[Stored data entries]
<<<<

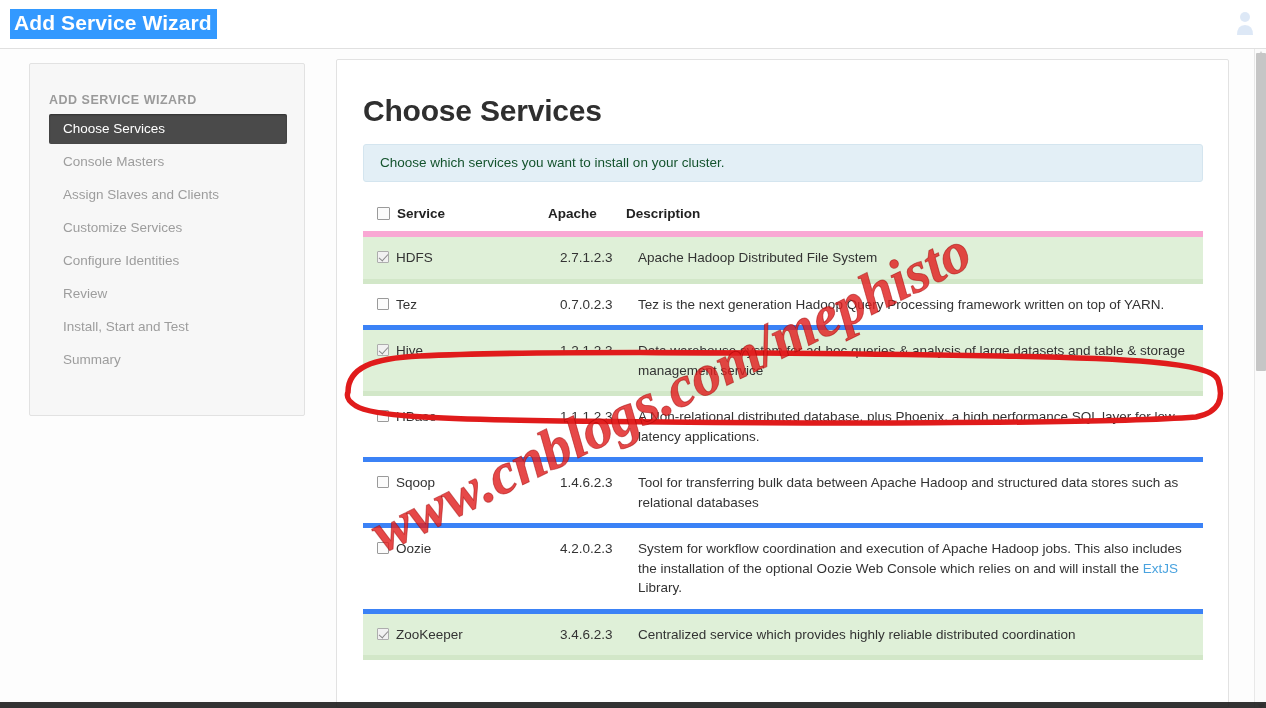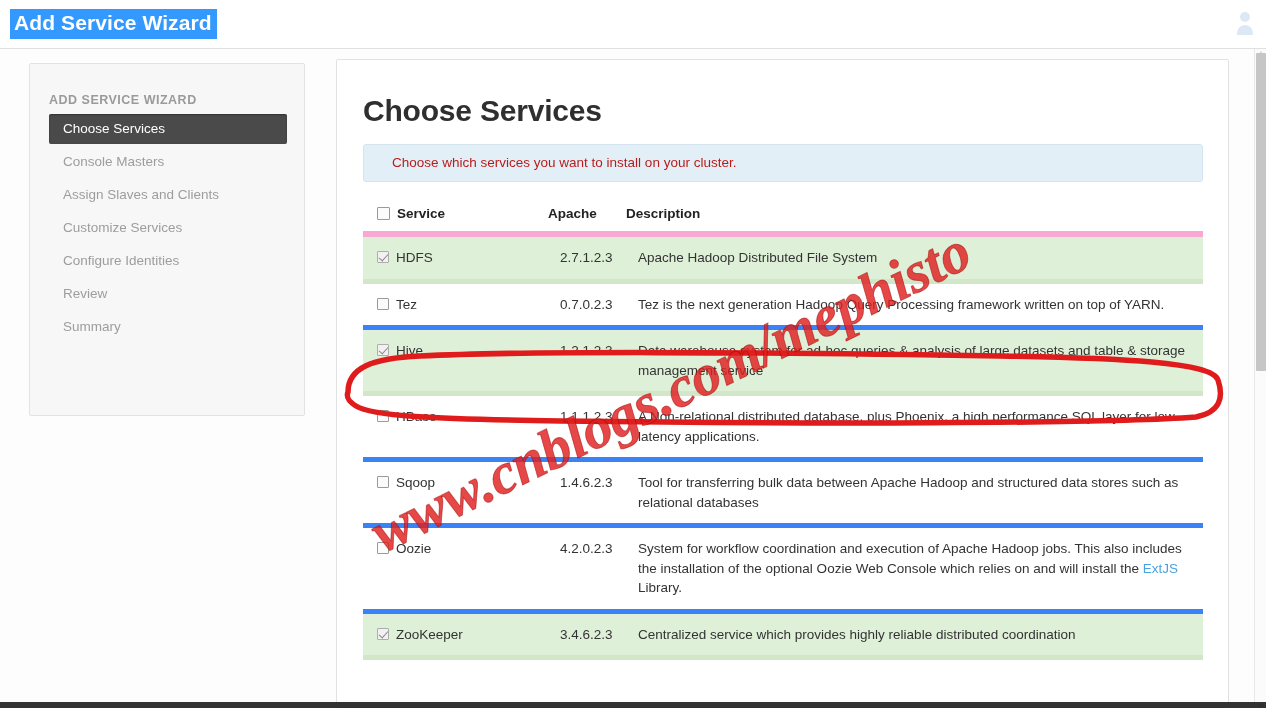--- a/index.html
+++ b/index.html
@@ -118,22 +118,21 @@
     left: 26px; top: 84px;
     width: 840px; height: 38px;
     background: #e3eff6;
     border: 1px solid #d4e5ef;
     border-radius: 3px;
   }
   .info-banner-text {
     position: absolute;
     left: 16px; top: 10px;
     font-size: 13.5px;
-    color: #b91c1c;
-    margin-left: 12px;
+    color: #14532d;
   }
 
   
   .svc-table {
     position: absolute;
     left: 26px; top: 140px;
     width: 840px;
     border-collapse: collapse;
     font-size: 13.5px;
     color: #333333;
@@ -255,20 +254,21 @@
 
     <div class="sidebar">
       <div class="sidebar-heading">ADD SERVICE WIZARD</div>
       <div class="nav-list">
         <div class="nav-item active">Choose Services</div>
         <div class="nav-item">Console Masters</div>
         <div class="nav-item">Assign Slaves and Clients</div>
         <div class="nav-item">Customize Services</div>
         <div class="nav-item">Configure Identities</div>
         <div class="nav-item">Review</div>
+        <div class="nav-item">Install, Start and Test</div>
         <div class="nav-item">Summary</div>
       </div>
     </div>
 
     <div class="content-card">
 
       <div class="page-title">Choose Services</div>
 
       <div class="info-banner">
         <div class="info-banner-text">Choose which services you want to install on your cluster.</div>

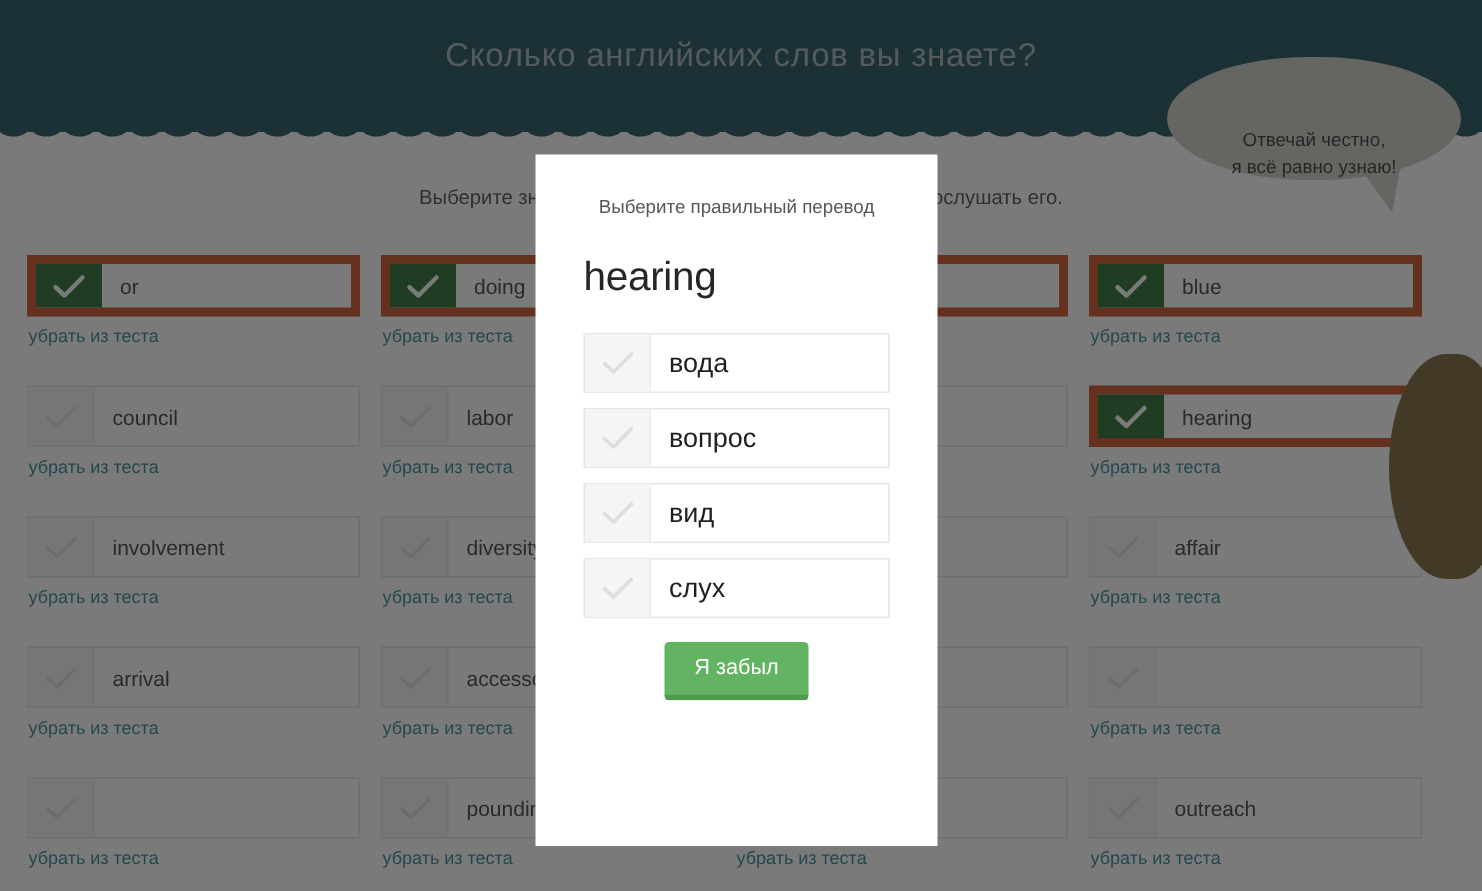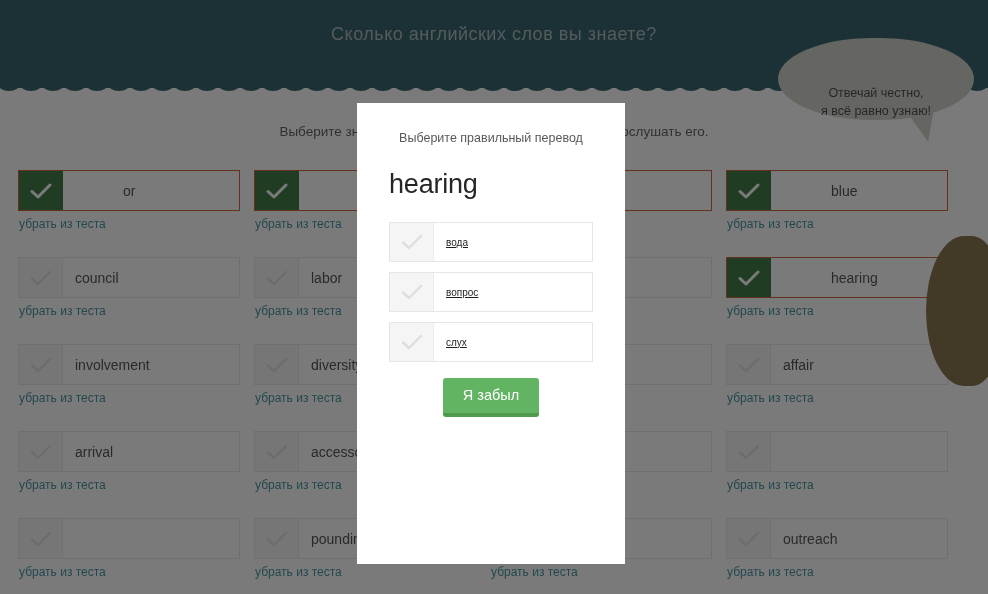--- a/index.html
+++ b/index.html
@@ -13,21 +13,21 @@
 
   
   .header {
     position: absolute; left: 0; top: 0; width: 988px; height: 88px;
     background: #06404a;
     z-index: 1;
   }
   .header-title {
     position: absolute; left: 0; top: 24px; width: 988px;
     text-align: center;
-    font-size: 18px; letter-spacing: .5px;
+    font-size: 22px; letter-spacing: .5px;
     color: #9dafae;
     font-family: "Liberation Sans", sans-serif;
   }
   .scallop {
     position: absolute; left: 0; top: 78px; width: 988px; height: 16px;
     z-index: 2;
   }
   
   .bubble {
     position: absolute; right: 14px; top: 38px;
@@ -76,22 +76,21 @@
     row-gap: 0px;
   }
   .cell { height: 87px; }
   .word-card {
     display: flex; align-items: stretch;
     height: 41px;
     background: #ffffff;
     border: 1px solid #e2e2e2;
   }
   .word-card.checked {
-    border: 1px solid #c2410c;
-    gap: 48px;
+    border: 6px solid #c2410c;
   }
   .cb {
     width: 44px; flex: 0 0 44px;
     background: #f3f3f3;
     border-right: 1px solid #e8e8e8;
     display: flex; align-items: center; justify-content: center;
   }
   .word-card.checked .cb {
     background: #14601f;
     border-right: 1px solid #14601f;
@@ -145,21 +144,21 @@
   }
   .opt-cb {
     width: 44px; flex: 0 0 44px;
     background: #f5f5f5;
     border-right: 1px solid #ececec;
     display: flex; align-items: center; justify-content: center;
   }
   .opt-cb .mark { fill: none; stroke: #dedede; stroke-width: 2.4; }
   .opt-label {
     flex: 1; display: flex; align-items: center;
-    padding-left: 12px; font-size: 10px; color: #1f1f1f; text-decoration: underline;
+    padding-left: 12px; font-size: 18px; color: #1f1f1f;
   }
   .forgot-wrap { text-align: center; margin-top: 16px; }
   .forgot-btn {
     display: inline-block;
     padding: 9px 20px 10px 20px;
     background: #62b462;
     border: none;
     border-bottom: 4px solid #4e9b4e;
     border-radius: 3px;
     color: #ffffff; font-size: 14.5px;
@@ -434,20 +433,28 @@
             </svg>
           </div>
           <div class="opt-label">вопрос</div>
         </div>
         <div class="opt">
           <div class="opt-cb">
             <svg width="22" height="18" viewBox="0 0 22 18">
               <path class="mark" d="M2 9.5 L8 15 L20 3" stroke-linecap="round" stroke-linejoin="round"></path>
             </svg>
           </div>
+          <div class="opt-label">вид</div>
+        </div>
+        <div class="opt">
+          <div class="opt-cb">
+            <svg width="22" height="18" viewBox="0 0 22 18">
+              <path class="mark" d="M2 9.5 L8 15 L20 3" stroke-linecap="round" stroke-linejoin="round"></path>
+            </svg>
+          </div>
           <div class="opt-label">слух</div>
         </div>
       </div>
     <div class="forgot-wrap">
       <button class="forgot-btn">Я забыл</button>
     </div>
   </div>
 
 </div>
 

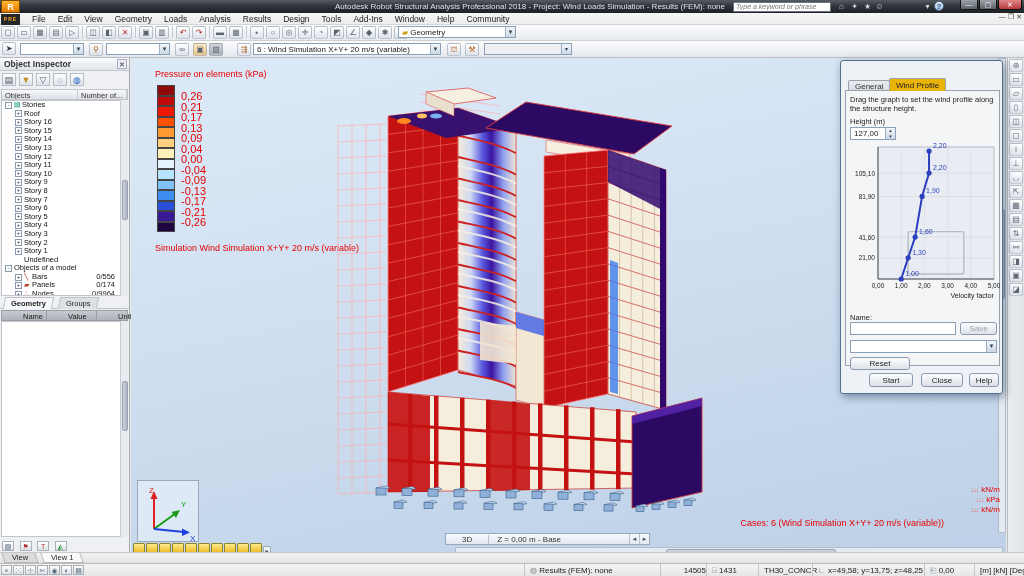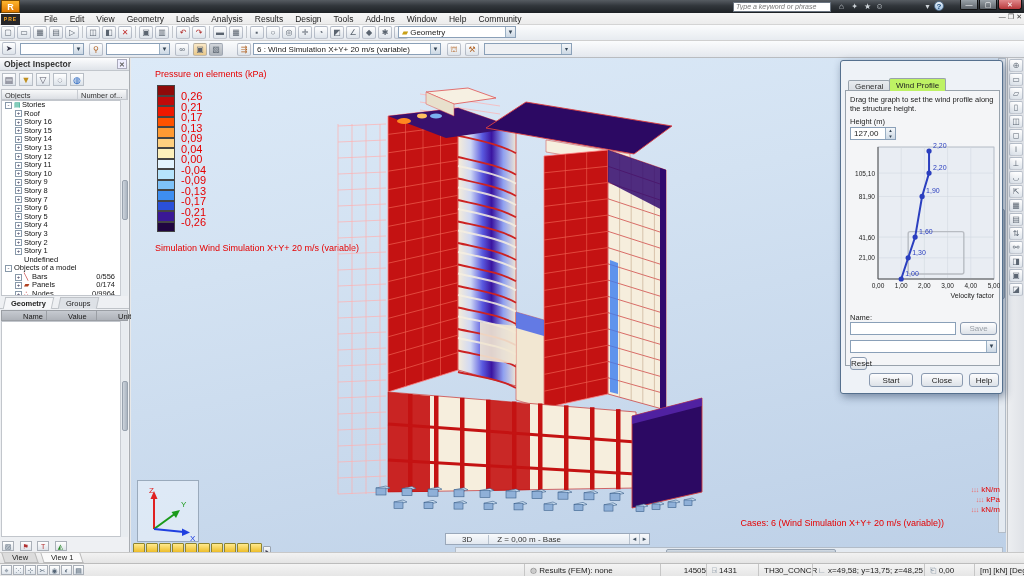--- a/index.html
+++ b/index.html
@@ -27,21 +27,21 @@
   #btn-min { left:960px; width:18px; border-radius:0 0 2px 2px; }
   #btn-max { left:979px; width:18px; border-radius:0 0 2px 2px; }
   #btn-close { left:998px; width:24px; background:linear-gradient(#e0888a,#b8393c); border-radius:0 0 3px 3px; }
 
   
   #menubar { left:0; top:13px; width:1024px; height:12px; background:linear-gradient(#f6f6f6,#ececec);
     border-bottom:1px solid #d4d4d4; }
   #pre-badge { left:1px; top:13.5px; width:19px; height:11px; background:#26262a; color:#ffaa22;
     font-size:5px; font-weight:bold; text-align:center; line-height:11px; letter-spacing:1px; }
   .menu-item { float:left; padding:0 6px; font-size:8.5px; line-height:12px; color:#222; cursor:default; }
-  #menu-items { position:absolute; left:38px; top:0; height:16px; }
+  #menu-items { position:absolute; left:26px; top:0; height:16px; }
   #mdi-controls { left:996px; top:13px; width:28px; height:11px; font-size:7px; color:#444;
     display:flex; gap:2px; justify-content:flex-end; padding-right:2px; }
 
   
   #toolbar1 { left:0; top:25px; width:1024px; height:16px; background:linear-gradient(#fbfcfd,#e7ebf0);
     border-bottom:1px solid #cfcfcf; }
   #toolbar2 { left:0; top:41px; width:1024px; height:17px; background:linear-gradient(#fbfcfd,#e4e8ee);
     border-bottom:1px solid #b9bcc0; }
   .tb-icon { display:inline-block; width:14px; height:13px; margin:1px 1px 0 1px; border:1px solid rgba(140,150,165,.55);
     border-radius:2px; font-size:8px; text-align:center; line-height:12px; vertical-align:top;
@@ -139,35 +139,35 @@
     border-radius:3px 3px 0 0; font-size:8.5px; font-weight:bold; color:#1a2a3a; line-height:15px; }
   #wd-ic { position:absolute; left:4px; top:3px; width:9px; height:9px; background:linear-gradient(#ffb62e,#e07800);
     border:1px solid #7a4a00; color:#fff; font-size:6px; text-align:center; line-height:9px; font-weight:bold; }
   #wd-title-text { margin-left:17px; }
   .wd-btn { position:absolute; top:2px; width:15px; height:11px; border:1px solid #8096ac; border-radius:2px;
     background:linear-gradient(#fdfeff,#d2dde9); font-size:6.5px; text-align:center; line-height:10px; color:#345; }
   #wd-min { right:36px; } #wd-max { right:20px; color:#9ab; } #wd-x { right:3px; }
   .wd-tab { position:absolute; top:17px; height:13px; border:1px solid #98a2ac; border-bottom:none;
     border-radius:2px 2px 0 0; font-size:8px; text-align:center; line-height:13px; padding:0 6px; }
   #wd-tab-general { left:7px; background:linear-gradient(#e8ebEF,#d8dce2); background:linear-gradient(#e8ebef,#d8dce2); color:#333; top:19px; height:11px; line-height:11px; }
-  #wd-tab-profile { left:48px; background:#bef264; font-weight:normal; z-index:2; }
+  #wd-tab-profile { left:48px; background:#eab308; font-weight:normal; z-index:2; }
   #wd-page { position:absolute; left:4px; top:29px; width:155px; height:276px; background:#f4f5f7;
     border:1px solid #98a2ac; }
   #wd-instr { position:absolute; left:4px; top:4px; width:146px; font-size:7.5px; color:#222; line-height:9px; }
   #wd-height-label { position:absolute; left:4px; top:26px; font-size:7.5px; }
   #wd-spinner { position:absolute; left:4px; top:36px; width:46px; height:13px; background:#fff; border:1px solid #8aa0b8;
     font-size:8px; line-height:12px; padding-left:3px; }
   #wd-spin-btns { position:absolute; right:0; top:0; width:10px; height:100%; border-left:1px solid #9ab0c4;
     background:linear-gradient(#f4f7fa,#ccd8e4); font-size:4.5px; line-height:5.5px; text-align:center; color:#345; }
   #wd-chart { position:absolute; left:2px; top:52px; }
   #wd-name-label { position:absolute; left:4px; top:222px; font-size:7.5px; }
   #wd-name-input { position:absolute; left:4px; top:231px; width:106px; height:13px; background:#fff; border:1px solid #8aa0b8; }
   #wd-save { position:absolute; left:114px; top:231px; width:37px; height:13px; color:#9aa0a8; }
   #wd-combo { position:absolute; left:4px; top:249px; width:147px; height:13px; }
-  #wd-reset { position:absolute; left:4px; top:266px; width:17px; height:13px; color:#222; }
+  #wd-reset { position:absolute; left:4px; top:266px; width:60px; height:13px; color:#222; }
   .btn { background:linear-gradient(#fdfdfe,#dde2e8); border:1px solid #8a9ab0; border-radius:3px;
     font-size:8px; text-align:center; line-height:12px; }
   #wd-start { position:absolute; left:28px; top:312px; width:44px; height:14px; line-height:13px; }
   #wd-close2 { position:absolute; left:80px; top:312px; width:42px; height:14px; line-height:13px; }
   #wd-help { position:absolute; left:128px; top:312px; width:30px; height:14px; line-height:13px; }
 
   
   #view-tabs { left:0; top:552px; width:1024px; height:11px; background:linear-gradient(#f2f2f2,#e4e4e4);
     border-top:1px solid #c8c8c8; font-size:7.5px; }
   .v-tab { display:inline-block; padding:0 8px; height:10px; line-height:10px; border:1px solid #b8b8b8;
@@ -178,20 +178,21 @@
     border-top:1px solid #bcbcbc; font-size:8px; color:#222; }
   .sb-ic { display:inline-block; width:11px; height:10px; margin:1px 0 0 1px; border:1px solid #a8aeb6;
     background:linear-gradient(#fff,#dde3ea); font-size:7px; text-align:center; line-height:9px; color:#567; }
   .sb-cell { position:absolute; top:0; height:13px; line-height:13px; border-left:1px solid #c6c6c6; padding-left:5px; white-space:nowrap; }
 </style>
 </head>
 <body>
 
 <div id="titlebar" class="abs">
   <div id="app-logo" class="abs">R</div>
+  <div id="title-text" class="abs">Autodesk Robot Structural Analysis Professional 2018 - Project: Wind Loads Simulation - Results (FEM): none</div>
   <input id="search-box" class="abs" placeholder="Type a keyword or phrase" style="">
   <div class="abs tb-mini-ic" style="left:836px">⌂</div>
   <div class="abs tb-mini-ic" style="left:849px">✦</div>
   <div class="abs tb-mini-ic" style="left:862px">★</div>
   <div class="abs tb-mini-ic" style="left:874px">☺</div>
   <div id="user-name" class="abs">tomasz.fudala</div>
   <div class="abs tb-mini-ic" style="left:922px">▾</div>
   <div id="help-badge" class="abs">?</div>
   <div id="btn-min" class="abs win-btn">—</div>
   <div id="btn-max" class="abs win-btn">▢</div>

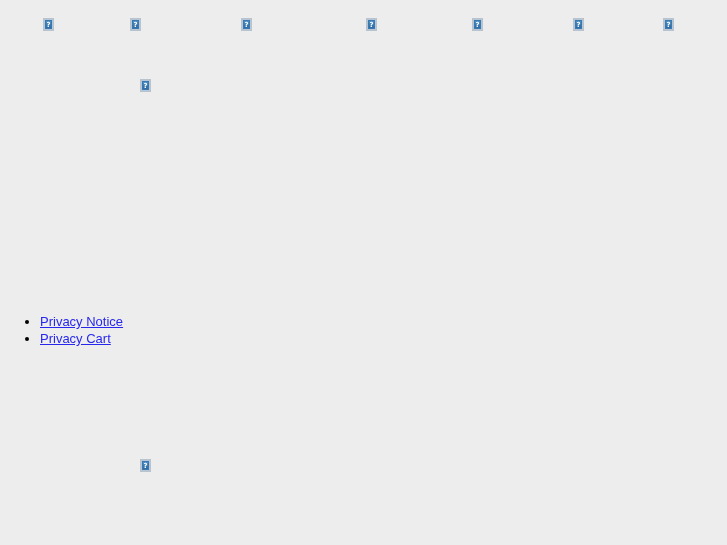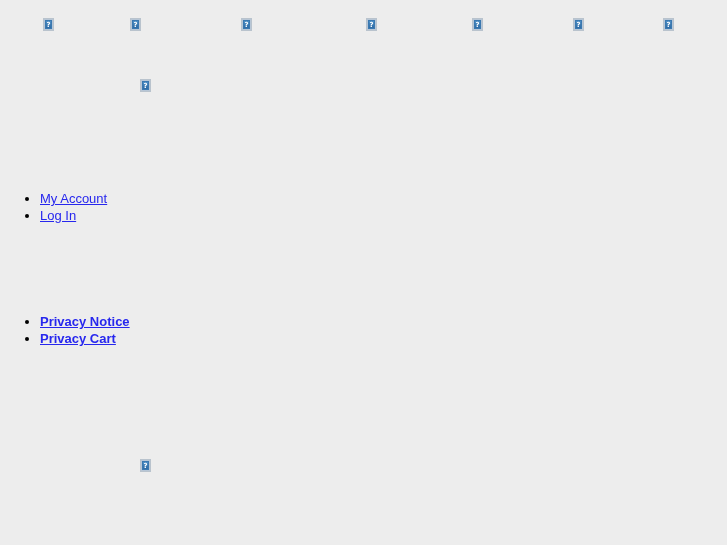--- a/index.html
+++ b/index.html
@@ -71,21 +71,21 @@
   }
   .link-list a {
     color: #2727ee;
     text-decoration: underline;
     font-family: "Liberation Sans", sans-serif;
     font-size: 13px;
     cursor: pointer;
   }
 
   #list-account { left: 0px; top: 190px; }
-  #list-utility { left: 0px; top: 313px; font-weight: bold; }
+  #list-utility { left: 0px; top: 313px; }
 </style>
 </head>
 <body>
 
 <div class="page">
 
   <div id="top-row-container">
       <div class="broken-img" style="left: 43px; top: 18px;">
         <span class="glyph">?</span>
       </div>
@@ -108,24 +108,20 @@
         <span class="glyph">?</span>
       </div>
     </div>
 
   <div id="second-row-container">
       <div class="broken-img" style="left: 140px; top: 79px;">
         <span class="glyph">?</span>
       </div>
     </div>
 
-  <ul class="link-list" id="list-account">
-      <li><a>My Account</a></li>
-      <li><a>Log In</a></li>
-    </ul>
 
   <ul class="link-list" id="list-utility">
       <li><a>Privacy Notice</a></li>
       <li><a>Privacy Cart</a></li>
     </ul>
 
   <div id="bottom-row-container">
       <div class="broken-img" style="left: 140px; top: 459px;">
         <span class="glyph">?</span>
       </div>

>>>>

TASK ITEM
What is needed here is one number: how many lines of the entries hold the string "content".

TASK OUTPUT
4